**Assignment:** In the listing below, how many lines contain the word "size"? Please respond with the number only.

**Material for this exercise:**
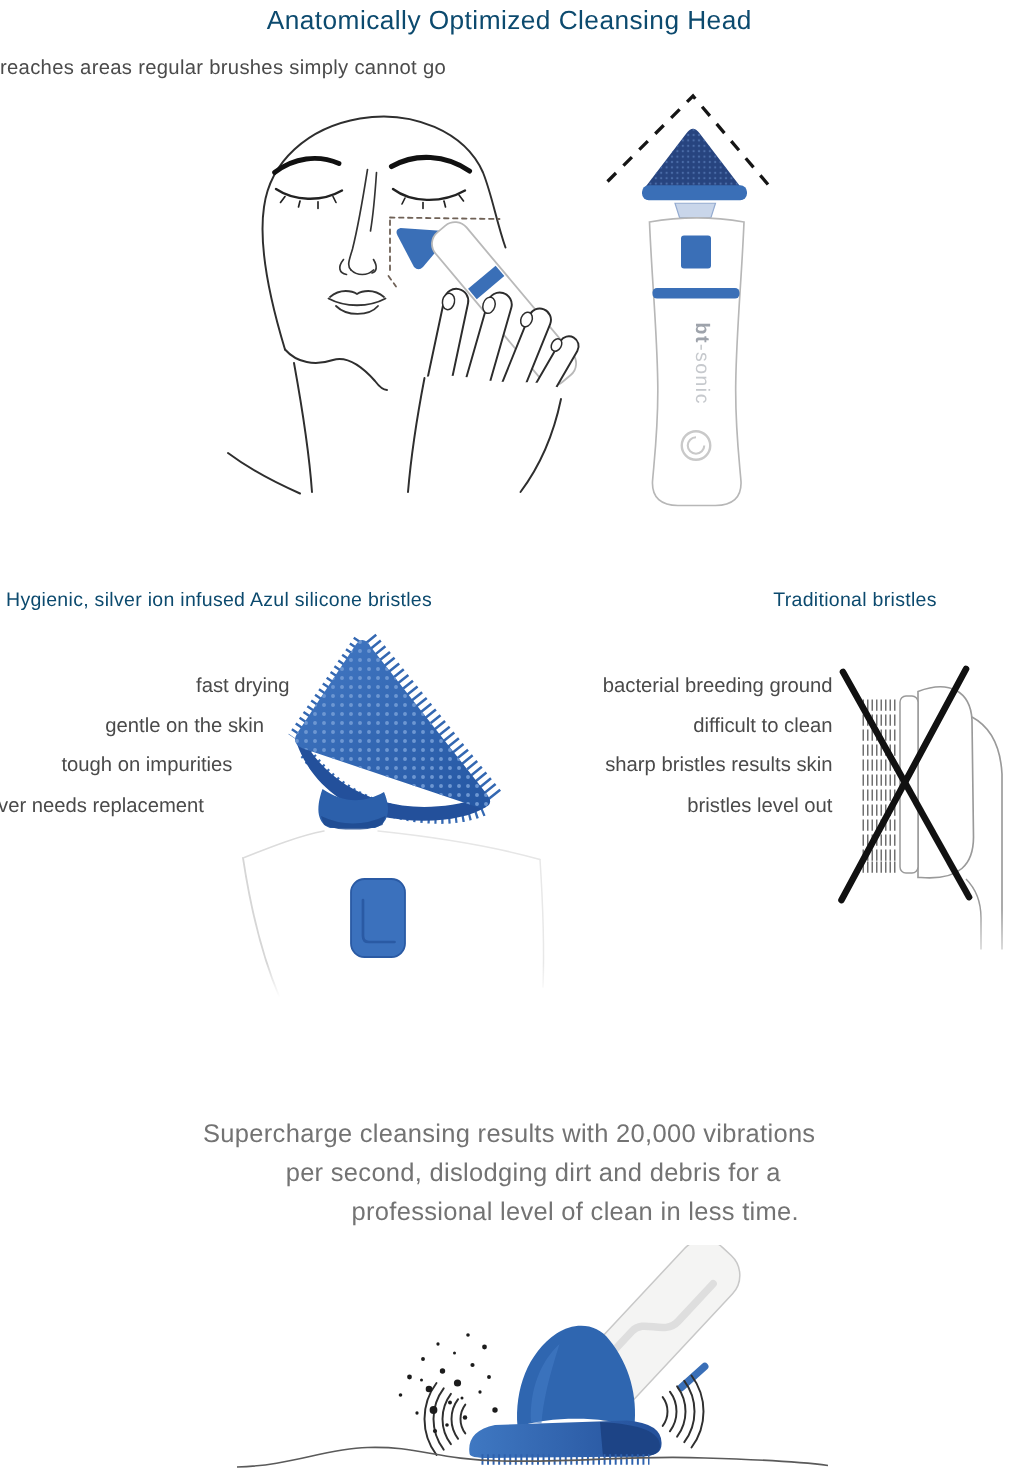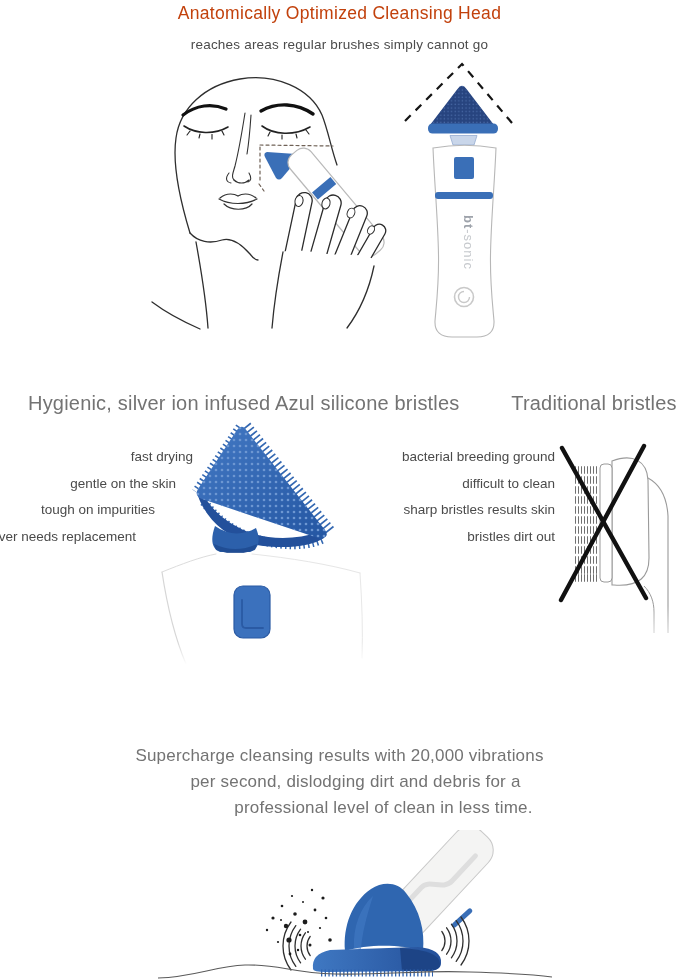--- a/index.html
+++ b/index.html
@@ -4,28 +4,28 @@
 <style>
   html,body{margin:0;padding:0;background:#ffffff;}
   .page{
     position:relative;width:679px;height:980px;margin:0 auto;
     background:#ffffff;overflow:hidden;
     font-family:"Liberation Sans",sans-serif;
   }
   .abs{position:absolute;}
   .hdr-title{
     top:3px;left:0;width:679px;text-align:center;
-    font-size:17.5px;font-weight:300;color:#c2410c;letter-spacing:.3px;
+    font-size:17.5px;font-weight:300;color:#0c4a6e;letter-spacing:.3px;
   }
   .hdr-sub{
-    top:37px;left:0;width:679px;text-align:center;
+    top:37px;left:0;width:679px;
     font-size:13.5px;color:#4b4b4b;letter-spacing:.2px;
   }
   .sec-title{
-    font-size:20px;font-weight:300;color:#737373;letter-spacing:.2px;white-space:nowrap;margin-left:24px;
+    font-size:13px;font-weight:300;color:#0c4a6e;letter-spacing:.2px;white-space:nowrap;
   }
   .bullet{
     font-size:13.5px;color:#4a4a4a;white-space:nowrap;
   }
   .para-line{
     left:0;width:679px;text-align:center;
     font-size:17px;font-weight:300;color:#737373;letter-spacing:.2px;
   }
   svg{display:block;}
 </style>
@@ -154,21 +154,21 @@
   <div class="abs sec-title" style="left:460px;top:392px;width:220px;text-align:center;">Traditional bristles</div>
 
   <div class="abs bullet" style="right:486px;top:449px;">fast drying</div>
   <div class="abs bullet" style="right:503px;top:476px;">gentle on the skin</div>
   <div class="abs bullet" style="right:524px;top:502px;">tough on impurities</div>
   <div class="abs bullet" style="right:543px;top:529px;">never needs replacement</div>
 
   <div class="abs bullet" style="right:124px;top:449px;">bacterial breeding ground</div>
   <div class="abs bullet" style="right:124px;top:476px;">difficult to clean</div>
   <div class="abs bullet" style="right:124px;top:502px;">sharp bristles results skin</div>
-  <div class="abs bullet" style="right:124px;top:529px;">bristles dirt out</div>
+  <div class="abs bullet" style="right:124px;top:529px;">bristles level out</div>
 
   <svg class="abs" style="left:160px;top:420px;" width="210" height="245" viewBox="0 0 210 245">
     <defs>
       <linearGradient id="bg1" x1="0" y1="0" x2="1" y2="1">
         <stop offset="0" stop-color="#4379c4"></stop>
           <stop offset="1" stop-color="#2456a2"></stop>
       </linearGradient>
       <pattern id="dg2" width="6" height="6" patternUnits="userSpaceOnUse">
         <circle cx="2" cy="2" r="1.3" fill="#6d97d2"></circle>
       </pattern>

**Worked solution:** 7